In March, the DfE published a report setting out its position on generative AI, which found that although generative AI technologies can produce fluent and convincing responses to user prompts, the content produced can be factually inaccurate.
“Students need foundational knowledge and skills to discern and judge the accuracy and appropriateness of information, so a knowledge-rich curriculum is therefore all the more important. It’s vital that our system of assessment can fairly and robustly assess the skills and knowledge of those being examined,” The DfE stated in the report.
The Joint Qualifications Council (JCQ) has also assessed the impact of using such systems in exams and formal assessments. It reported that while the potential for student artificial intelligence misuse is new, most of the ways to prevent its misuse and mitigate the associated risks are not.

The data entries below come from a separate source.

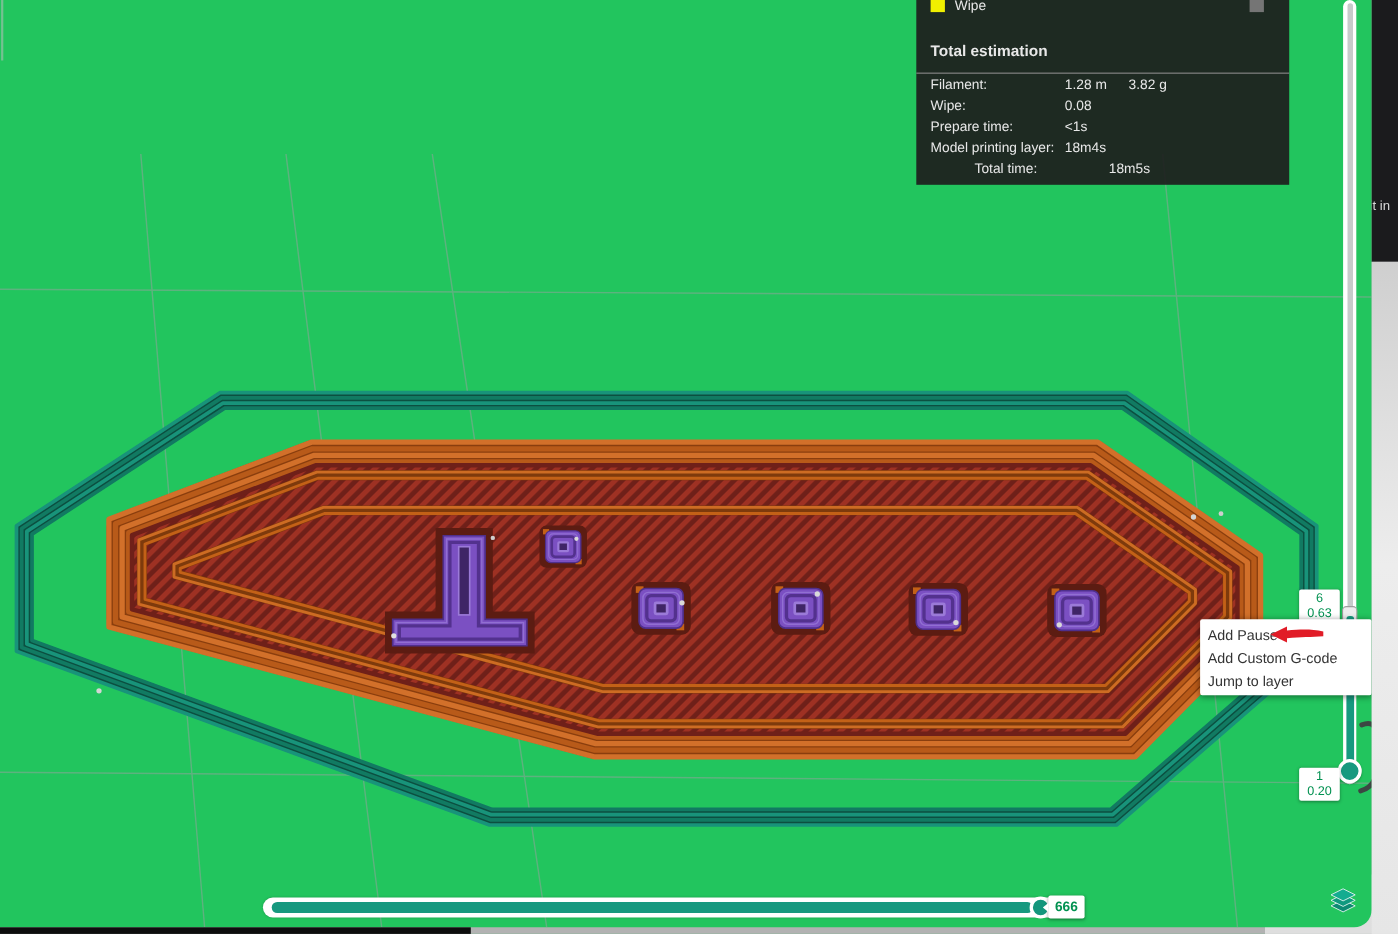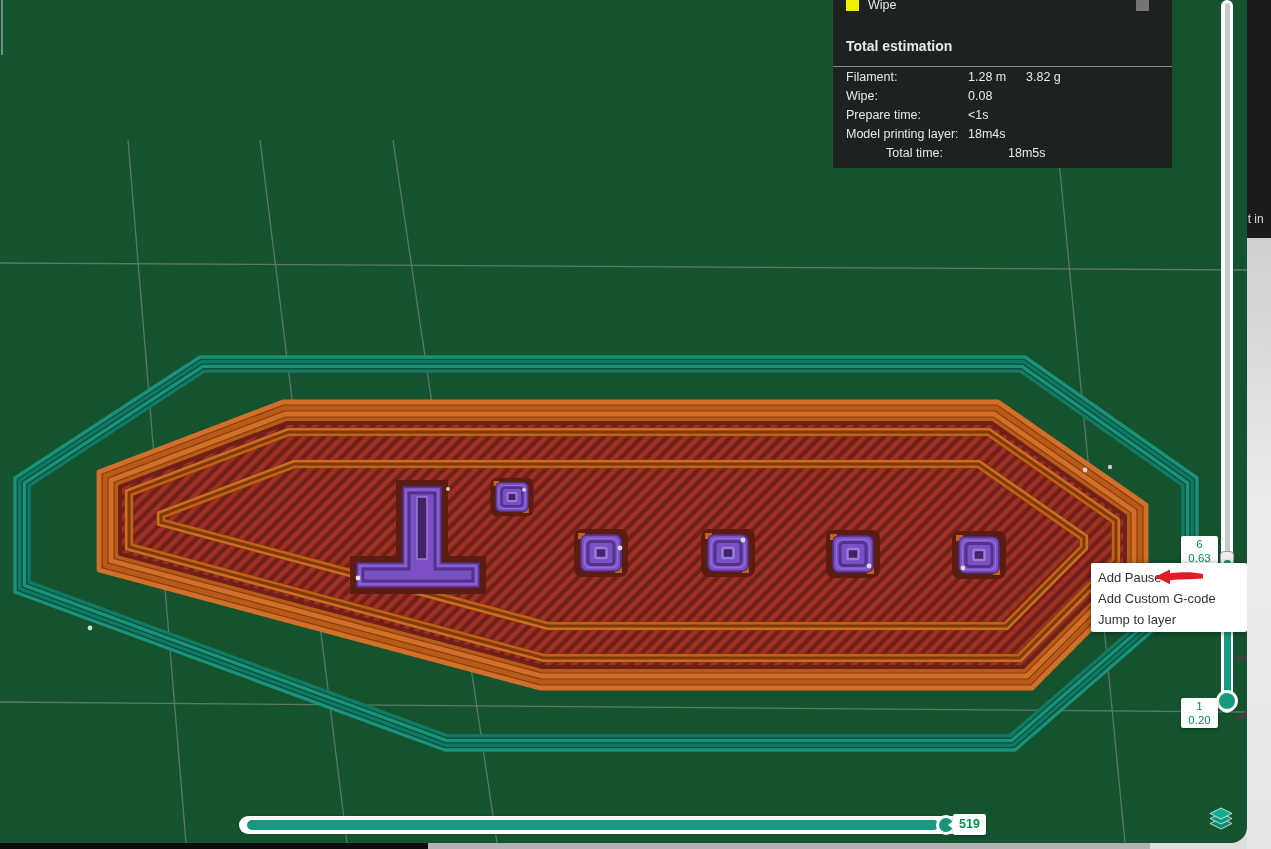"Wipe" #viewport { background: #14532d -> #22c55e }
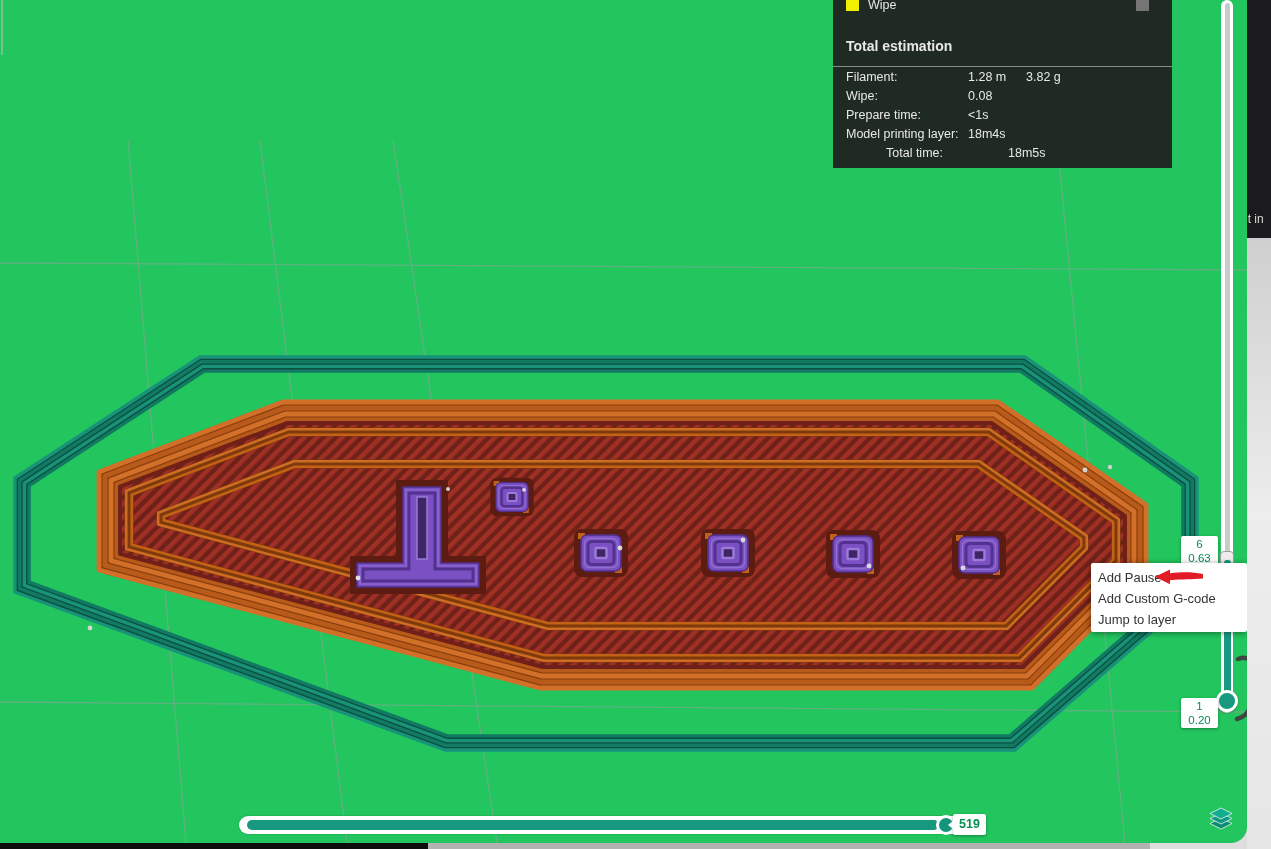"it in" #right-strip-top .clip-text { margin-top: 32px -> none }
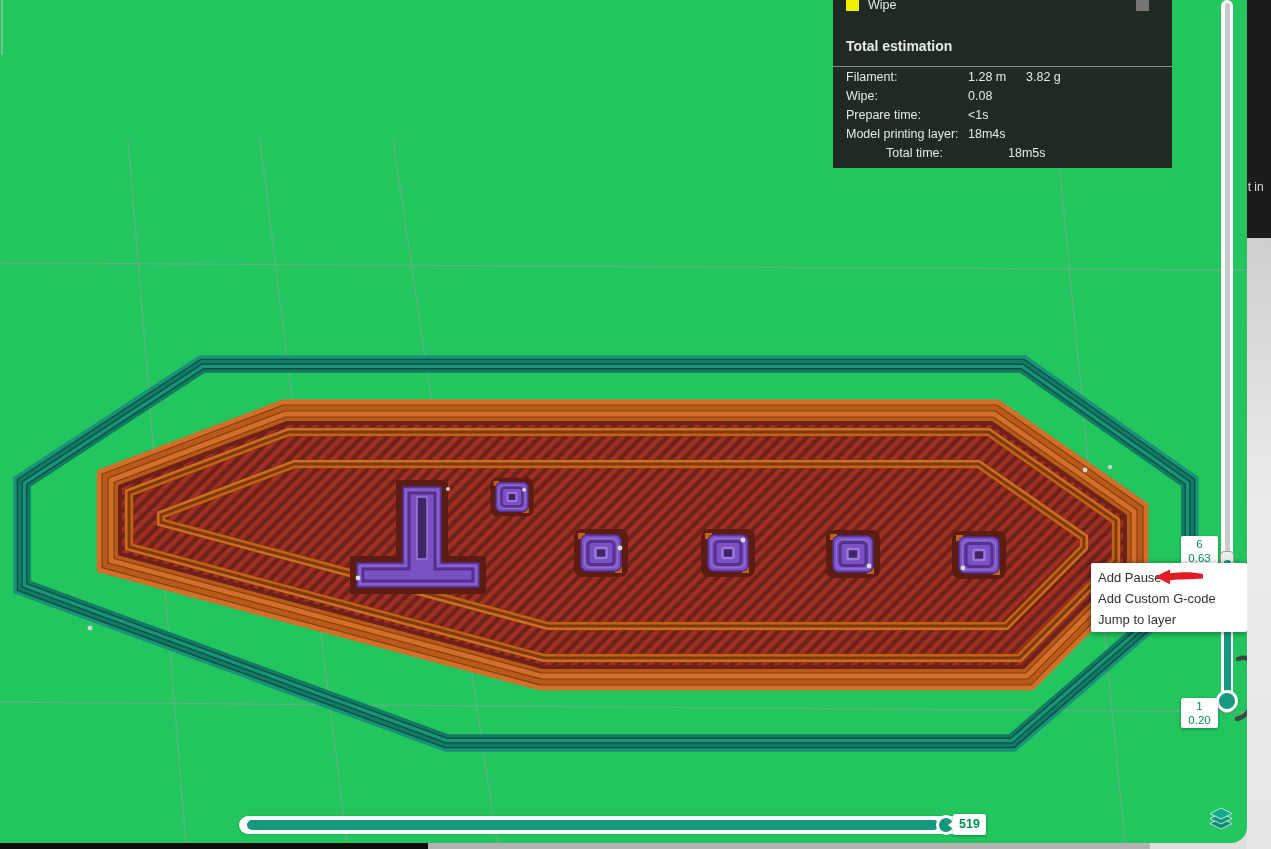"519" div.abs { text: 519 -> 666 }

The JCQ’s AI use in assessments: Protecting the integrity of qualifications report stated that there are already established measures in place to ensure that students are aware of the importance of submitting their own independent work for assessment and for identifying potential malpractice. “AI tools must only be used when the conditions of the assessment permit the use of the internet and where the student is able to demonstrate that the final submission is the product of their own independent work and independent thinking,” said the JCQ.
While the JCQ recognises that AI will be used in business, it has stipulated that any work submitted for formal assessment needs to state that AI tools have been used as a source of information. The JCQ said a student’s acknowledgement must show the name of the AI source used and the date the content was generated.
“The student must retain a copy of the question(s) and computer-generated content for reference and authentication purposes, in a non-editable format (such as a screenshot), and provide a brief explanation of how it has been used. This must be submitted with the work so the teacher/assessor is able to review the work,” the authors of the JCQ report wrote.